Ah, perasaan tak nyaman ini datang lagi.
Suara penggorengan berisi nasi goreng, kendaraan yang lalu lalang, dan obrolan orang-orang. Suasana yang sama sekali tak mendukung untuk berduaan, tapi aku masih dapat memandangi lelakiku dengan khusyuk dan hanya mendengar suaranya saja. Dia suka sekali nasi goreng kambing, jadilah cerita kami terhenti tiap kali dia mengunyah. Sesekali dia mengangkat kepalanya dari piring lalu tersenyum padaku, meminta kekasihnya maklum. Aku yang biasanya balik tersenyum, kali ini malah lebih ingin memalingkan wajah. Ada raut yang ingin kusembunyikan, melihat wajahnya sekarang hanya membuat perasaanku makin runyam saja.
"Pulang, yuk," katanya setelah membayar makanan. Aku mengikutinya menuju parkiran motor yang agak jauh. Tangan kami saling menggenggam, tapi yang kulakukan hanya terus menunduk menatap jalan. Gelap. Hitam. Betapa aku ingin sekali mendadak melebur jadi aspal.
Aku menolak dipasangkan helm olehnya. Tapi, dia tak peduli.
"Kamu kenapa, sih? Biasanya juga aku yang pasang," katanya sambil menjawil hidungku.
Di atas motor, perasaanku makin berantakan.
"Besok mau ikut mengantarku ke stasiun?" tanyanya.
Aku hanya mengangguk. Stasiun. Besok, lelaki yang sedang kupeluk ini akan pergi. Sekali lagi, meninggalkanku dan kota ini. Aku, lagi-lagi, akan menangis dan sengsegukan seorang diri. Tak juga terbiasa akan perpisahan yang pasti terjadi. Lelakiku asyik bercerita sementara aku menatap lampu-lampu jalan dengan hampa.
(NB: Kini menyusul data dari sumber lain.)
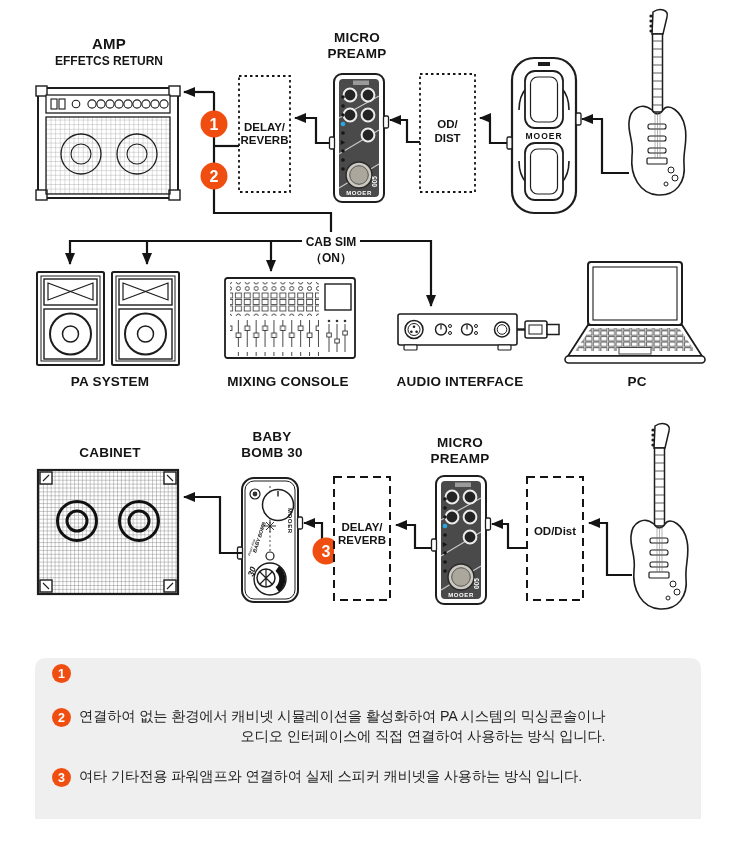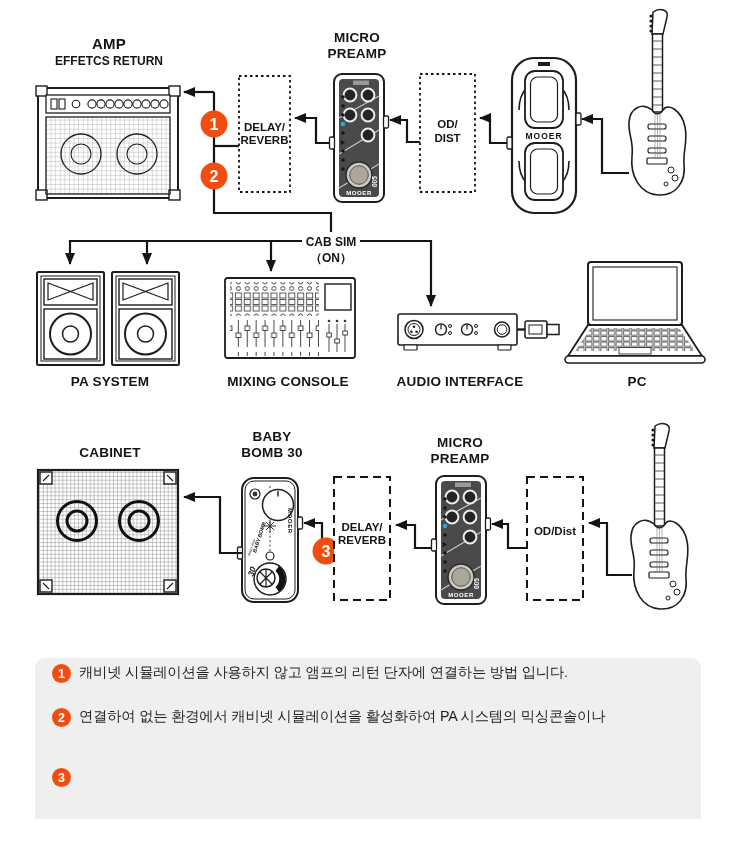--- a/index.html
+++ b/index.html
@@ -333,29 +333,30 @@
     <text x="555" y="535" text-anchor="middle" class="lbl lbl-box">OD/Dist</text>
   </g>
 
   <use href="#g-guitar" x="624" y="422"></use>
 </svg>
 
 <div class="notes-panel">
   <div class="note-item" style="top:4px;">
     <div class="note-bullet">1</div>
     <div class="note-text">
-      <div>캐비넷 시뮬레이션을 사용하지 않고 앰프의 리턴 단자에 연결하는 방법 입니다.</div>
     </div>
   </div>
   <div class="note-item" style="top:48px;">
     <div class="note-bullet">2</div>
     <div class="note-text">
       <div>연결하여 없는 환경에서 캐비넷 시뮬레이션을 활성화하여 PA 시스템의 믹싱콘솔이나</div>
+      <div>오디오 인터페이스에 직접 연결하여 사용하는 방식 입니다.</div>
     </div>
   </div>
   <div class="note-item" style="top:108px;">
     <div class="note-bullet">3</div>
     <div class="note-text">
+      <div>여타 기타전용 파워앰프와 연결하여 실제 스피커 캐비넷을 사용하는 방식 입니다.</div>
     </div>
   </div>
 </div>
 
 </div>
 
 </body></html>

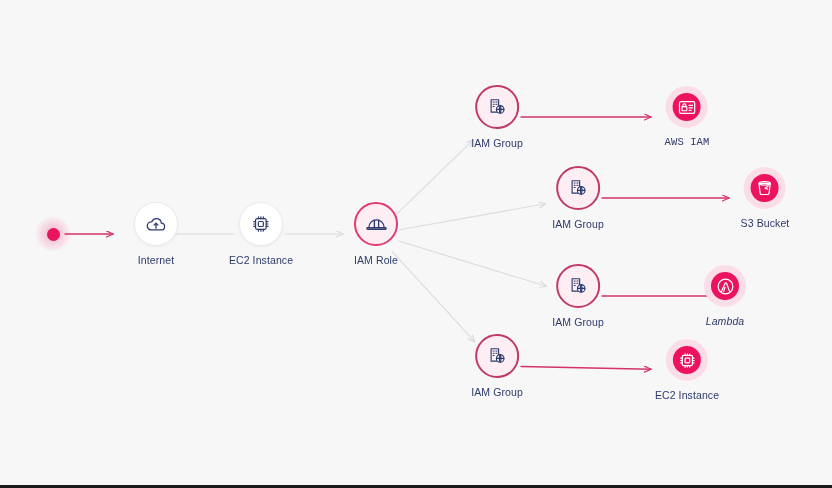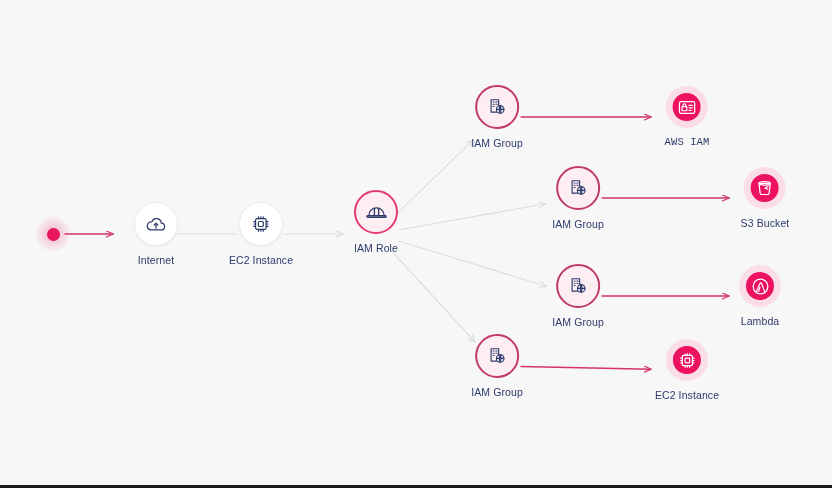--- a/index.html
+++ b/index.html
@@ -72,21 +72,21 @@
             <svg width="22" height="22" viewBox="0 0 24 24" fill="none" stroke="#2e3a6b" stroke-width="1.3" stroke-linecap="round" stroke-linejoin="round">
               <rect x="6.2" y="6.2" width="11.6" height="11.6" rx="1.6"></rect>
               <rect x="9.3" y="9.3" width="5.4" height="5.4" rx="1"></rect>
               <path d="M9.4 6.2V4.2M12 6.2V4.2M14.6 6.2V4.2M9.4 19.8v-2M12 19.8v-2M14.6 19.8v-2"></path>
               <path d="M6.2 9.4H4.2M6.2 12H4.2M6.2 14.6H4.2M19.8 9.4h-2M19.8 12h-2M19.8 14.6h-2"></path>
             </svg>
           </span>
         </div>
         <div class="label">EC2 Instance</div>
       </div>
-      <div class="node" style="left: 376px; top: 222px;">
+      <div class="node" style="left: 376px; top: 234px;">
         <div class="circle v-ring" style="width: 44px; height: 44px;">
           <span style="display: flex; align-items: center; justify-content: center; line-height: 0;">
             <svg width="23" height="23" viewBox="0 0 24 24" fill="none" stroke="#2e3a6b" stroke-width="1.4" stroke-linecap="round" stroke-linejoin="round">
               <path d="M4 15.2a8 8 0 0 1 16 0"></path>
               <path d="M2.9 15.2h18.2a.9.9 0 0 1 0 1.8H2.9a.9.9 0 0 1 0-1.8z"></path>
               <path d="M9.8 7.8v7.4M14.2 7.8v7.4"></path>
             </svg>
           </span>
         </div>
         <div class="label">IAM Role</div>
@@ -165,21 +165,21 @@
           <span style="display: flex; align-items: center; justify-content: center; line-height: 0;">
             <svg width="20" height="20" viewBox="0 0 24 24" fill="none" stroke="#ffffff" stroke-width="1.45" stroke-linecap="round" stroke-linejoin="round">
               <path d="M5.2 6.4h13.6l-1.5 12a1.6 1.6 0 0 1-1.6 1.4H8.3a1.6 1.6 0 0 1-1.6-1.4z"></path>
               <ellipse cx="12" cy="6.4" rx="6.8" ry="2.1"></ellipse>
               <path d="M16.3 9.6l-4 2.6 3.4 1.2"></path>
             </svg>
           </span>
         </div>
         <div class="label">S3 Bucket</div>
       </div>
-      <div class="node" style="left: 760px; top: 296px;">
+      <div class="node" style="left: 725px; top: 296px; font-style: italic;">
         <div class="circle v-solid" style="width: 42px; height: 42px;">
           <span style="display: flex; align-items: center; justify-content: center; line-height: 0;">
             <svg width="21" height="21" viewBox="0 0 24 24" fill="none" stroke="#ffffff" stroke-width="1.4" stroke-linecap="round" stroke-linejoin="round">
               <circle cx="12" cy="12" r="8.4"></circle>
               <path d="M7.4 17.6l4-9.1a1 1 0 0 1 1.9 0l3.3 9.1"></path>
               <path d="M11.4 12.9l-1.5 4.7"></path>
             </svg>
           </span>
         </div>
         <div class="label">Lambda</div>

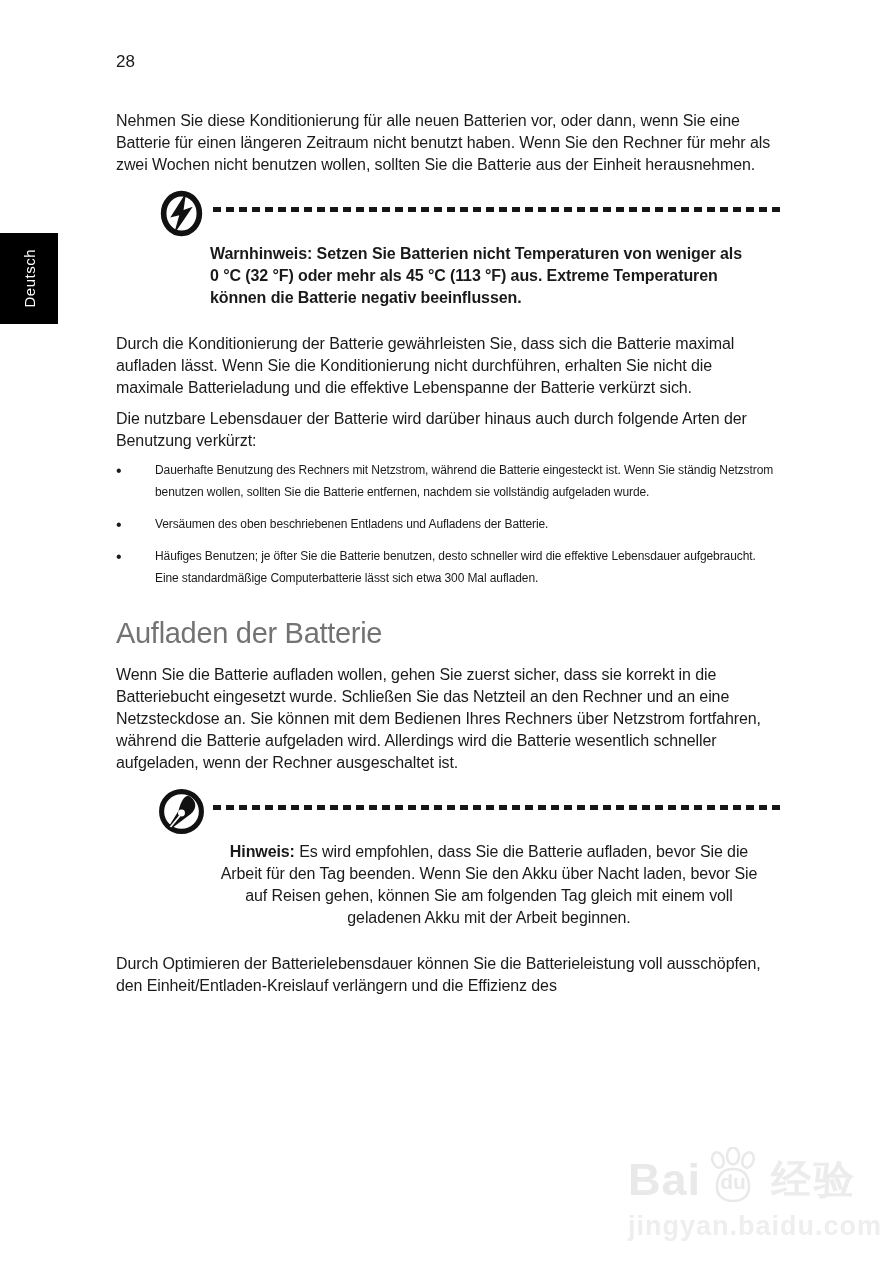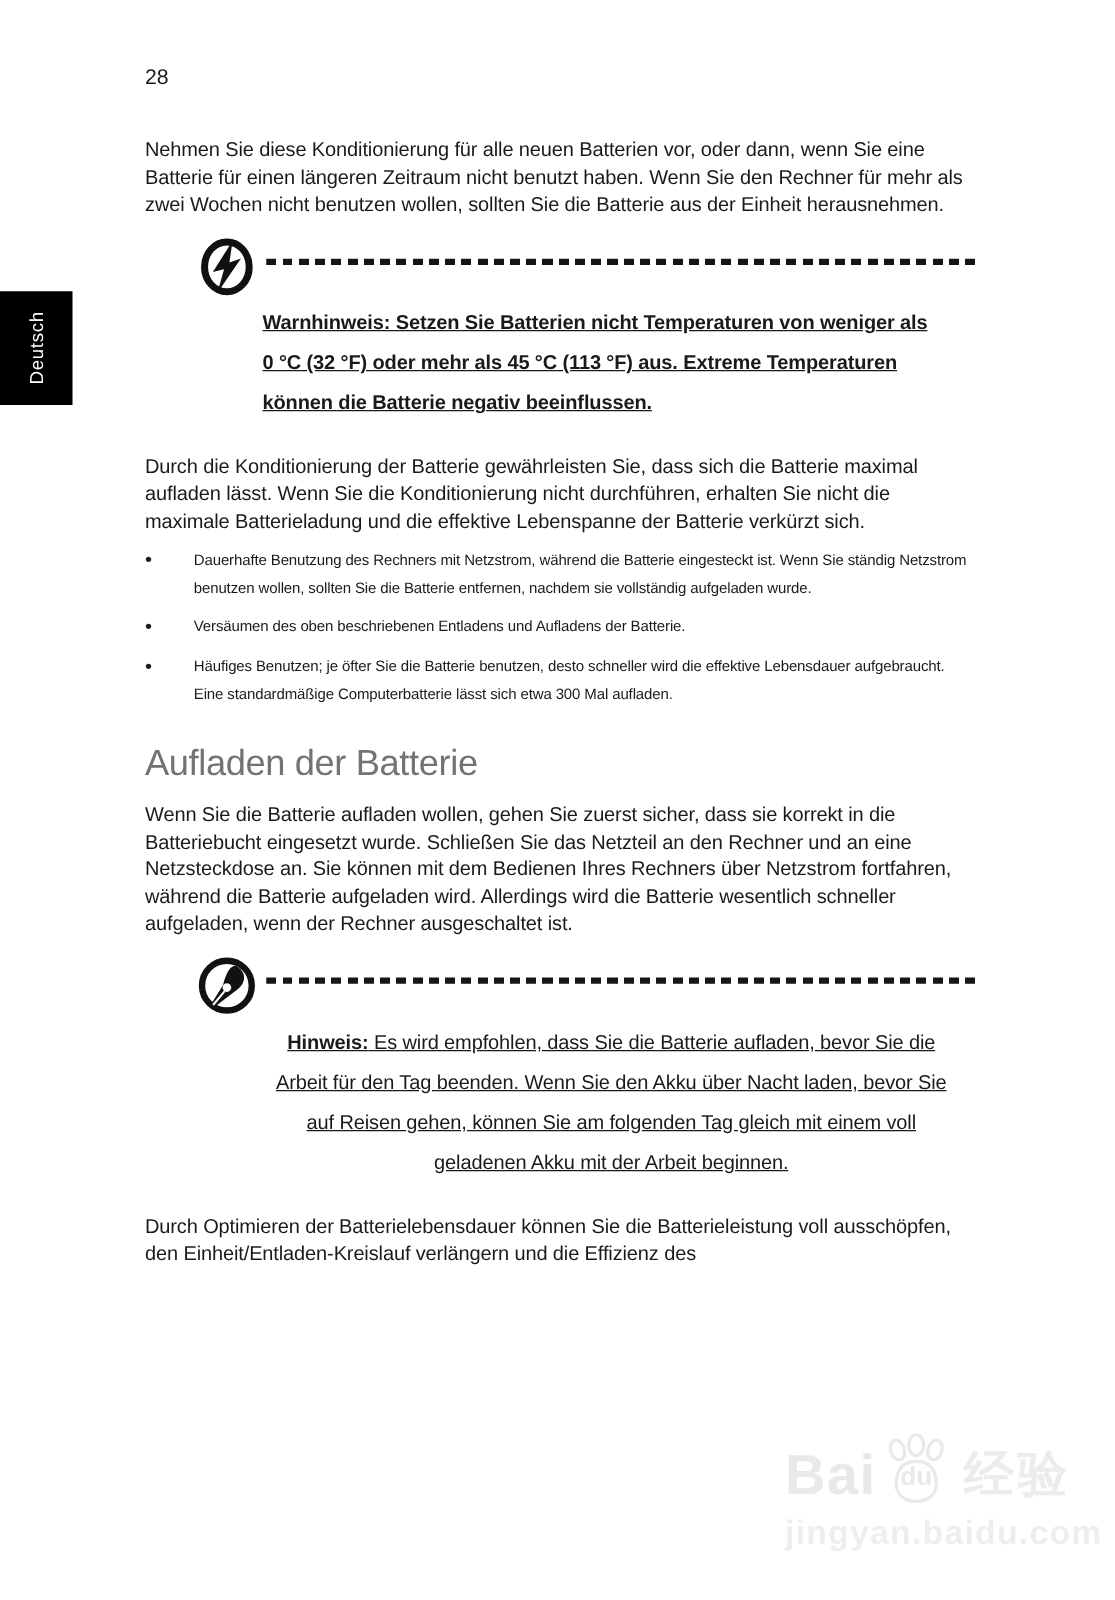--- a/index.html
+++ b/index.html
@@ -38,21 +38,21 @@
   .callout-head { display: flex; align-items: center; height: 50px; margin-left: 41px; }
   .callout-icon { width: 49px; height: 49px; flex: 0 0 auto; }
   .callout-icon svg { width: 49px; height: 49px; display: block; }
   .dashline {
     flex: 1; height: 5px; margin-left: 7px;
     transform: translateY(-4px);
     background: repeating-linear-gradient(90deg, #161616 0 8px, transparent 8px 13px);
   }
   .callout-text {
     margin: 5px 0 0 94px; width: 542px;
-    font-size: 16px; line-height: 32px; letter-spacing: -0.1px; text-decoration: underline;
+    font-size: 16px; line-height: 22px; letter-spacing: -0.1px;
   }
   .warning .callout-text { font-weight: 700; }
   .note .callout-text { width: 558px; text-align: center; }
   .bold { font-weight: 700; }
   .bullets { margin-top: 4px; margin-bottom: 20px; }
   .bullet-row { display: flex; margin-bottom: 10px; }
   .bullet-glyph { width: 39px; flex: 0 0 auto; font-size: 16px; line-height: 21.8px; }
   .bullet-row p { font-size: 12px; line-height: 21.8px; letter-spacing: -0.1px; width: 622px; }
   h1.section-heading {
     font-size: 29px; font-weight: 400; letter-spacing: -0.3px;
@@ -95,20 +95,21 @@
             <path d="M28.5 3.5 L13 28 L21.8 25.8 L16.5 44.5 L35 17.5 L26 20.5 Z" fill="#111"></path>
           </svg>
         </span>
         <span class="dashline"></span>
       </div>
       <p class="callout-text">Warnhinweis: Setzen Sie Batterien nicht Temperaturen von weniger als 0 °C (32 °F) oder mehr als 45 °C (113 °F) aus. Extreme Temperaturen können die Batterie negativ beeinflussen.</p>
     </div>
 
     <p class="body-text">Durch die Konditionierung der Batterie gewährleisten Sie, dass sich die Batterie maximal aufladen lässt. Wenn Sie die Konditionierung nicht durchführen, erhalten Sie nicht die maximale Batterieladung und die effektive Lebenspanne der Batterie verkürzt sich.</p>
 
+    <p class="body-text">Die nutzbare Lebensdauer der Batterie wird darüber hinaus auch durch folgende Arten der Benutzung verkürzt:</p>
 
     <div class="bullets">
       <div class="bullet-row">
         <span class="bullet-glyph">•</span>
         <p>Dauerhafte Benutzung des Rechners mit Netzstrom, während die Batterie eingesteckt ist. Wenn Sie ständig Netzstrom benutzen wollen, sollten Sie die Batterie entfernen, nachdem sie vollständig aufgeladen wurde.</p>
       </div>
       <div class="bullet-row">
         <span class="bullet-glyph">•</span>
         <p>Versäumen des oben beschriebenen Entladens und Aufladens der Batterie.</p>
       </div>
Butuh berapa lama lagi hingga aku bisa mendekap punggungnya seperti ini? Harus menelan rindu sebanyak apa lagi hingga akhirnya aku bisa menghirup parfumnya yang samar terbawa angin? Berapa ratus hari lagi yang harus kulewati dengan menghitung kepulangannya, hanya untuk kemudian melepasnya, di tempat yang sama sambil berair mata?
Pundakku mulai bergetar.
Wahai Tuhan sang pemilik waktu, aku tak ingin cepat-cepat besok. Wahai Tuhan sang pemilik jarak, aku tak ingin lagi terpisah tempat. Rasanya lelah terus menerus menarik napas dalam-dalam saat tak bisa memeluk lelaki ini dengan leluasa. Rengekanku tak sekadar ingin nonton berdua atau makan bersama seperti pasangan selayaknya, aku hanya ingin lelaki ini selalu berada di sisi.
"Bersabarlah sebentar lagi, ya. Bersabarlah sekali lagi."
Dia meraih tanganku, diletakannya di perut bersama dengan tangannya yang hangat. Aku mengamini kata-katanya, berusaha menjejalkannya di kepala. Tak sesiapa, tak juga kita, paham bahwa perpisahan akan selalu perkara rela.
Malam ini, kami bersama. Malam esok, sudah berbeda kota. Ritual mengabari tiap malam akan dimulai lagi, percakapan kecil dengan muka mengantuk di awal hari. Harus puas dengan suara, harus kembali bergulat dengan khawatir, harus menerbangkan banyak doa lagi.
Kemudian sekali lagi, kami menyanyikan lagu wajib tiap kali selesai bertukar kabar.
"Aku di sini dan kau di sana, hanya berjumpa via suara, namun ku s'lalu menunggu saat kita akan berjumpa. Meski kau kini jauh di sana, kita memandang langit yang sama. Jauh di mata namun dekat di hati..."
Kepada angin yang menerbangkan air mata, aku ingin sekali lagi menitip doa. Jagalah lelaki ini, buat dia tersenyum saat harinya sedang sulit. Jangan biarkan dia kesepian saat tak ada seorang pun yang dapat dia andalkan. Aku ingin dia baik-baik saja hingga kami bertemu lagi.
"Aku benci stasiun," gumamku.
"Aku pun," gumamnya. Kemudian kami tertawa.
Berkali-kali dipisahkan keadaan, kami masih saja bersama.
Anggap aku sok tahu, tapi sungguh, inilah yang orang sebut cinta.